The two types of resume formats are very different. Chronological format details the job history in reverse time order, starting with the most recent position and working backwards. This format is the one that most recruiters and hiring managers prefer.
1. Chronological Format
Employers need to see details about your work history and experience, but they don’t need to know everything. Keep information germane to the goal of attaining an interview. Eliminate information that is not related and will not have direct impact on winning the interview.
Benefits to using a chronological resume include:
- Shows your results. The reader can specifically see when and where a candidate achieved results. The guess work is eliminated.
- Shows your range. A chronological format highlights flexibility. Many job seekers have held varying positions over their careers, often in different functions and roles. A good strategy is to showcase that diversity.
- Shows your record of success. The progression of a candidate’s career, records of promotion, and increases in responsibility are shown clearly. These attest to a candidate’s performance record and drive to succeed.
Some job seekers worry about employment. Small gaps in employment (a year or less) are common these days. Lay-offs, mergers, acquisitions impact nearly everyone’s lives. Handled strategically, they can be minimized in a chronological resume.
2. Functional Format
Also known as a “skills resume” it has the content arranged according to performance type and function. A human resource professional for example, might divide his/her skills into categories such as Employee Training, Benefits Management, and Workforce Development. Under each category, the relevant information would be listed or described.
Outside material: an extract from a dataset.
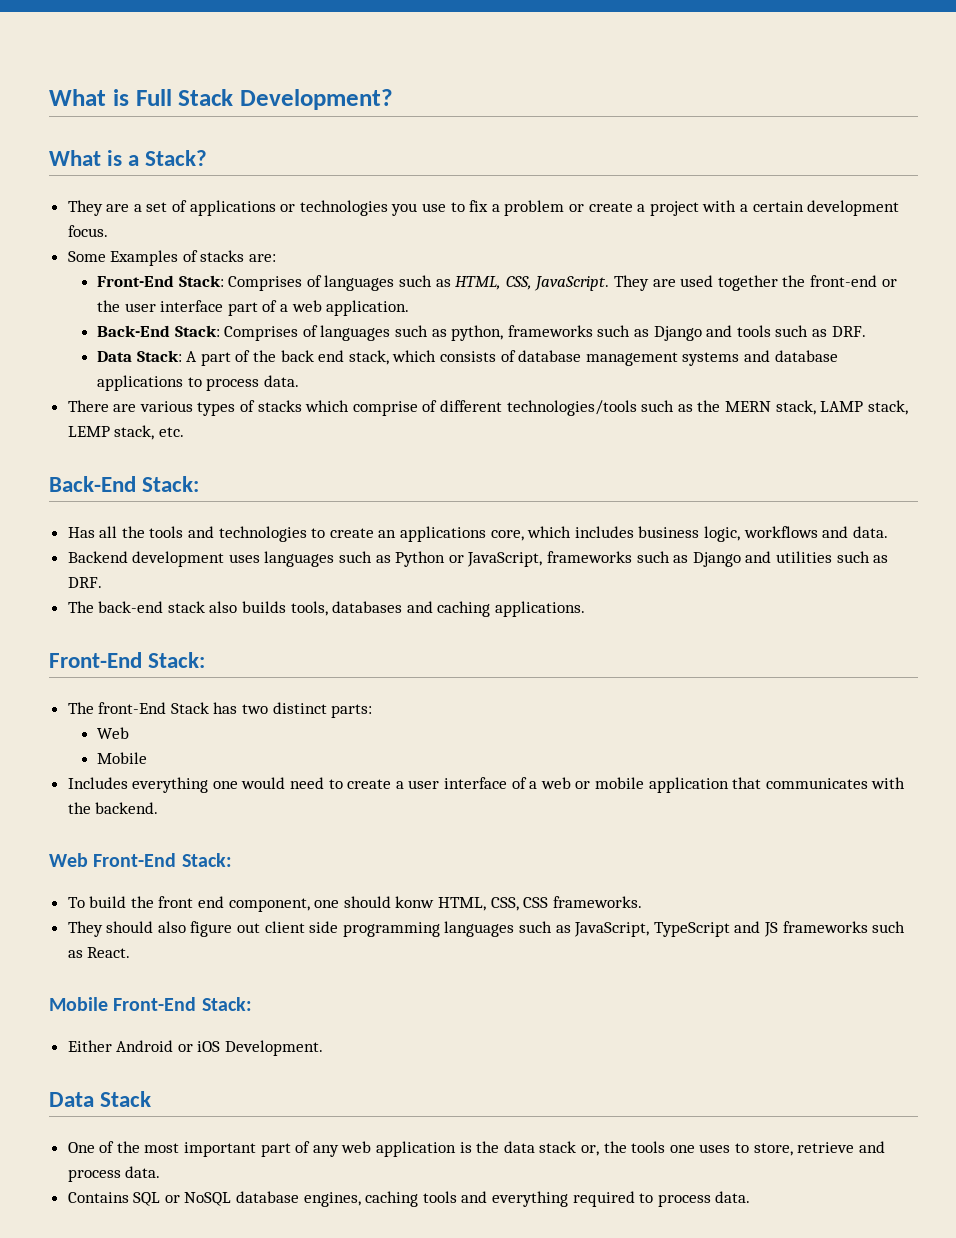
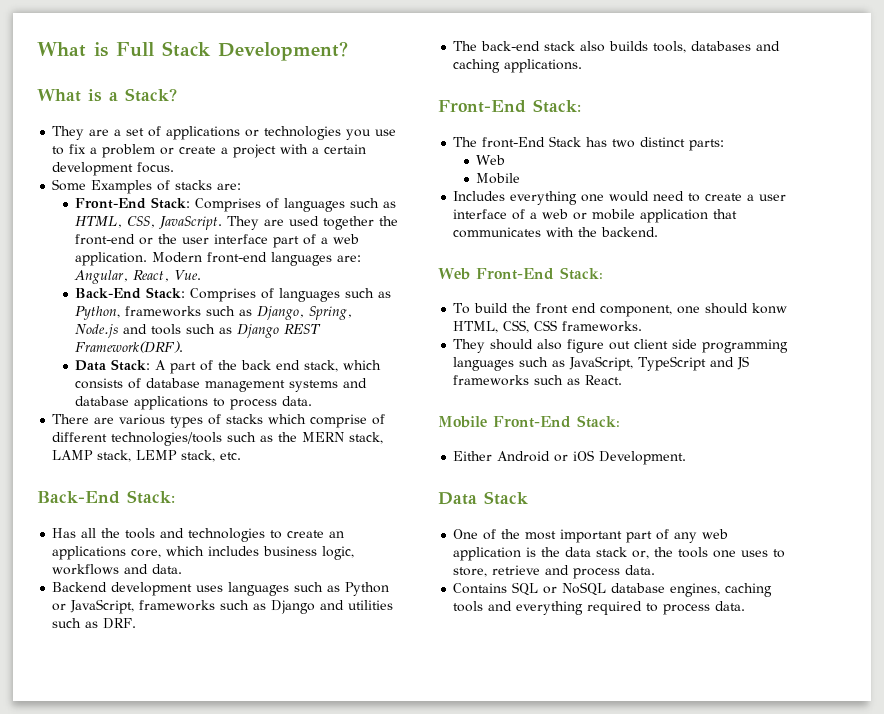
+ Modern front-end languages are: Angular, React, Vue.
- Back-End Stack: Comprises of languages such as python, frameworks such as Django and tools such as DRF.
+ Back-End Stack: Comprises of languages such as Python, frameworks such as Django, Spring, Node.js and tools such as Django REST Framework(DRF).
A brief work history listing comes at the end of the document listing job title, employer, and dates. I’ve seen some functional resumes with no employment dates at all. That is a big mistake.
A functional format is generally chosen when attempting to make a career change or to minimize a career blemish. Often, the functional format is used when a large span of time is missing from the work history.
Problems associated with the functional resume:
- Where’s the information? Recruiters and hiring managers dislike hunting for information. They want to see past performance, and understand your background.
- What’s the context? The functional format takes away all frames of reference. A candidate might claim attaining a record breaking sales contract but the reader is unable to place that in context in terms of time and employer. Was that success in sales recent or ten years ago? It’s difficult to tell in a functional resume.
- What’s the problem? Recruiters and hiring managers know that the functional format is often used to try to cover something up. The functional format serves as a red flag — “What is this candidate trying to hide?” The use of the format to overcome a detriment actually serves to draw attention to it.
Today’s job seeker is wise to stick with the chronological format as it provides the necessary information to urge the reader to contact the candidate for an interview.